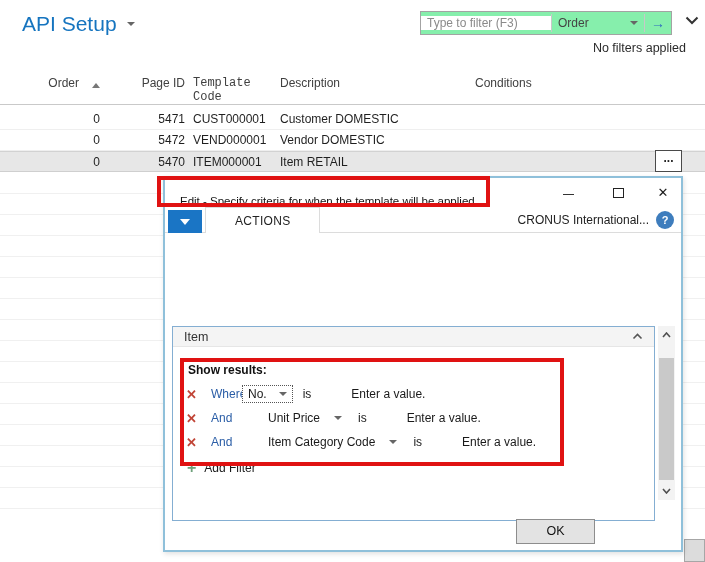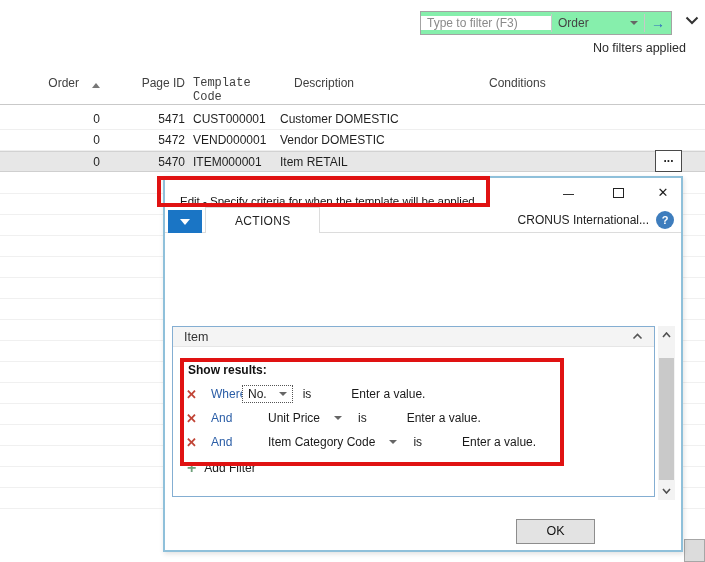"API Setup" div.page-title-wrap { html: none -> <div> <span>API Setup</span> <span></span> </div> }
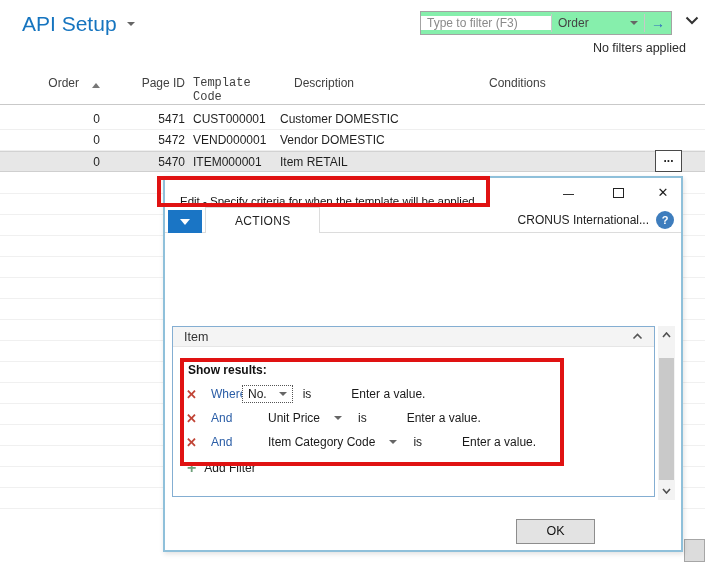"Description" .h-desc { margin-left: 14px -> none }
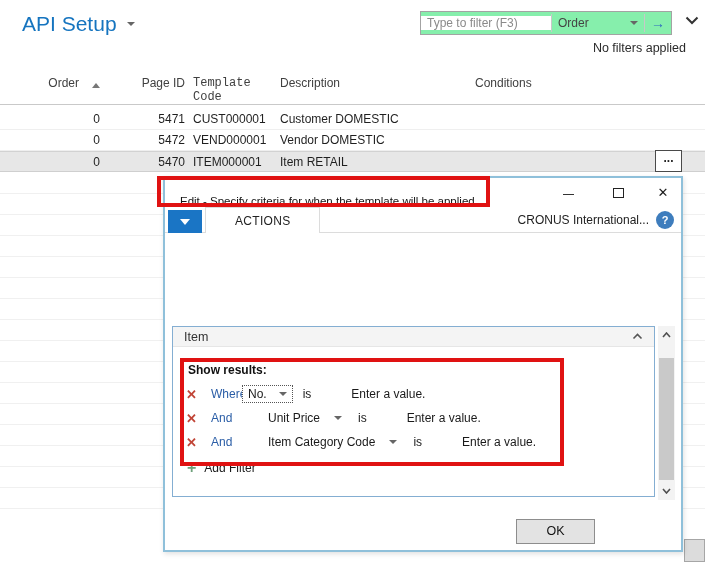"Item" .dlg-content { height: 171px -> 195px }
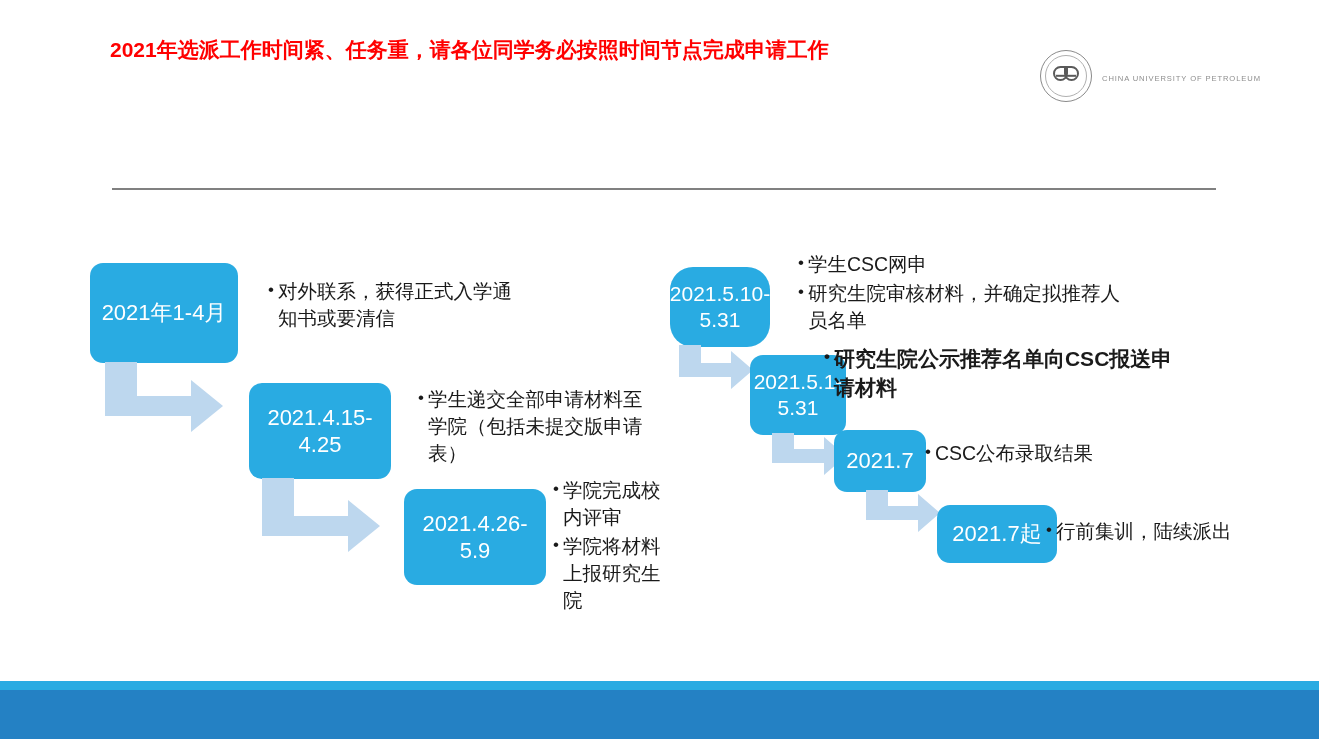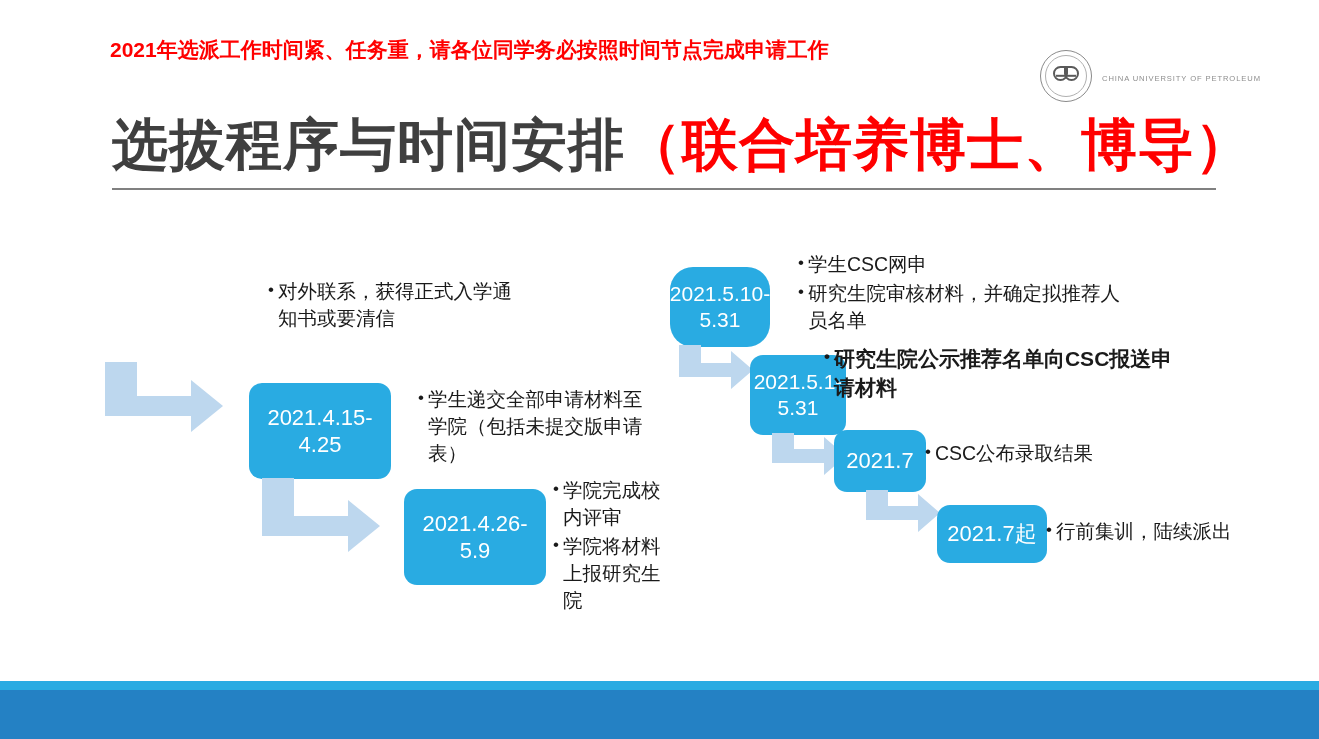"选拔程序与时间安排（联合培养博士、博导）" div.title { html: <div> <span>选拔程序与时间安排</span><span>（联合培养博士、博导）</span> </div> -> none }
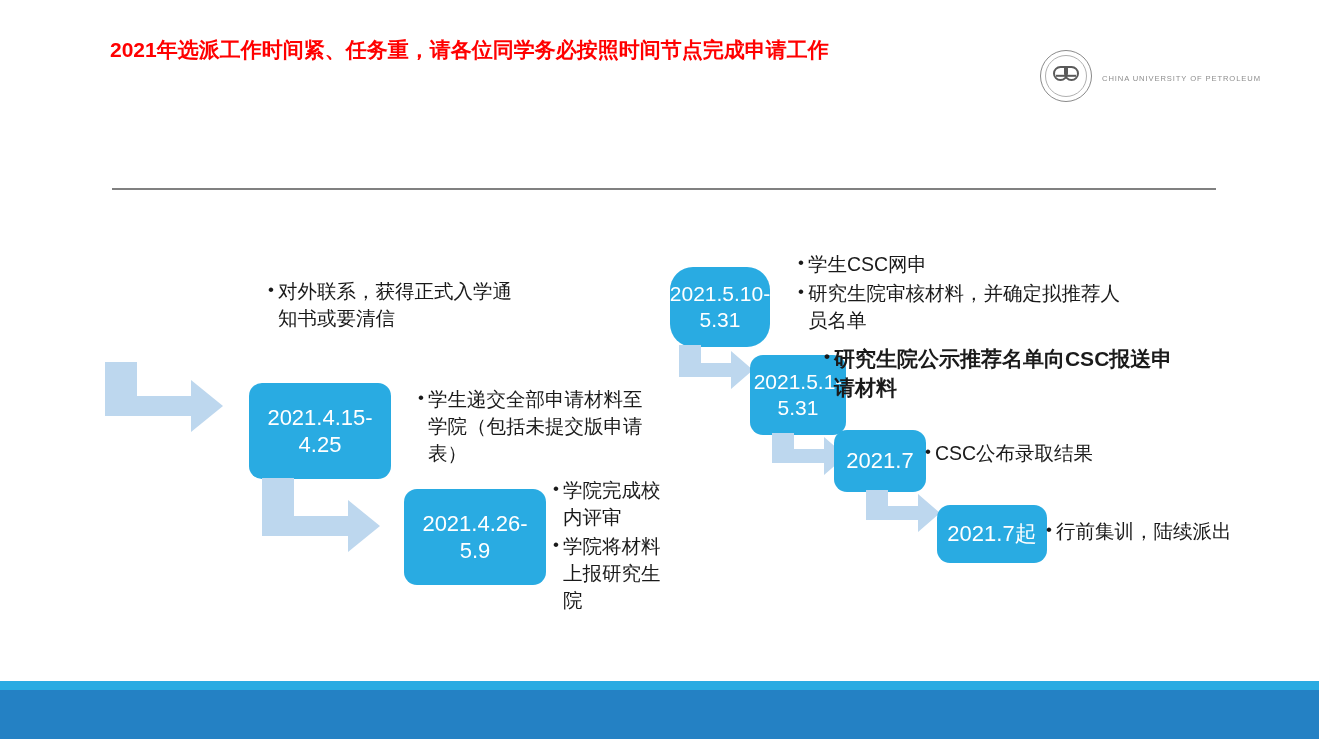"2021年1-4月" div.box { html: none -> <div>2021年1-4月</div> }
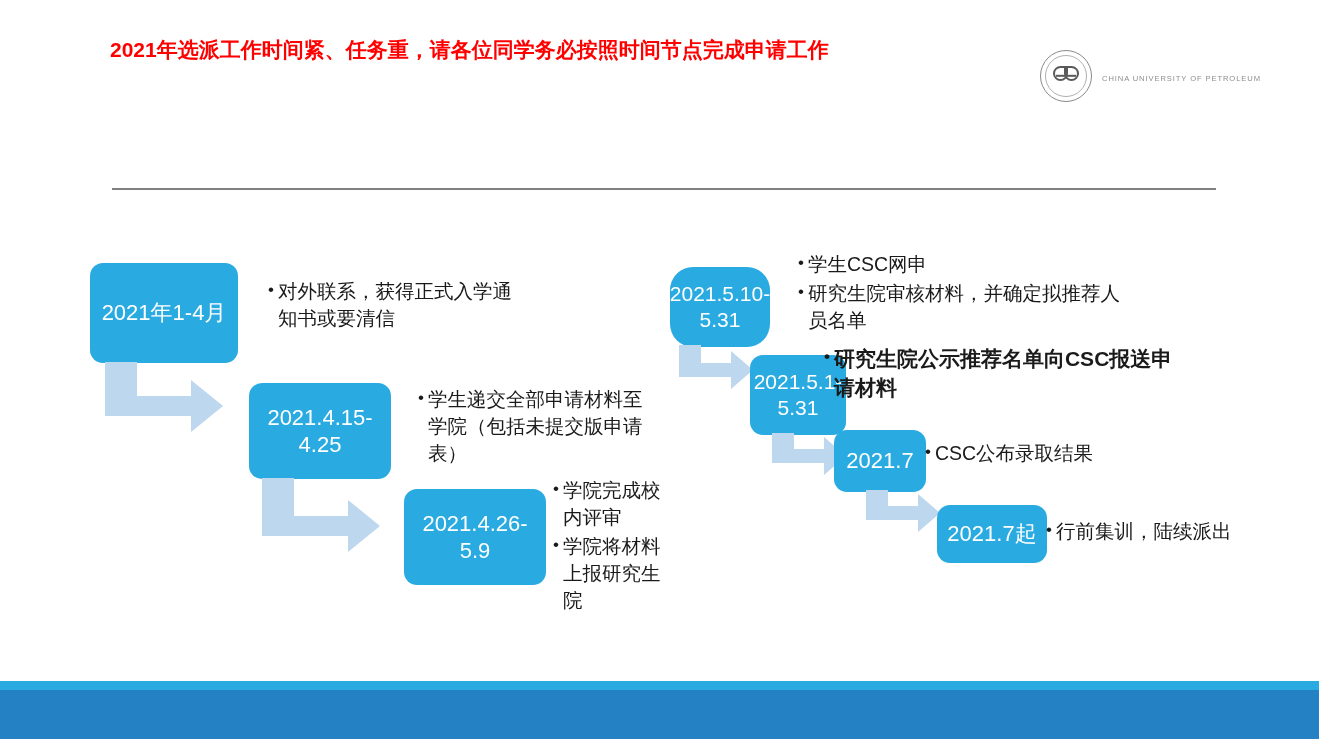"2021.7起" div.box { width: 110px -> 120px }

################

- [EXERCISE OBJECTIVE]:
Only text belongs in the copy: repeat each line of the data exactly and leave out the pictures.

- [ANSWER FOR THE TASK]:
"API Setup" div.page-title-wrap { html: none -> <div> <span>API Setup</span> <span></span> </div> }
"Description" .h-desc { margin-left: 14px -> none }
"Item" .dlg-content { height: 171px -> 195px }
"选拔程序与时间安排（联合培养博士、博导）" div.title { html: <div> <span>选拔程序与时间安排</span><span>（联合培养博士、博导）</span> </div> -> none }
"2021年1-4月" div.box { html: none -> <div>2021年1-4月</div> }
"2021.7起" div.box { width: 110px -> 120px }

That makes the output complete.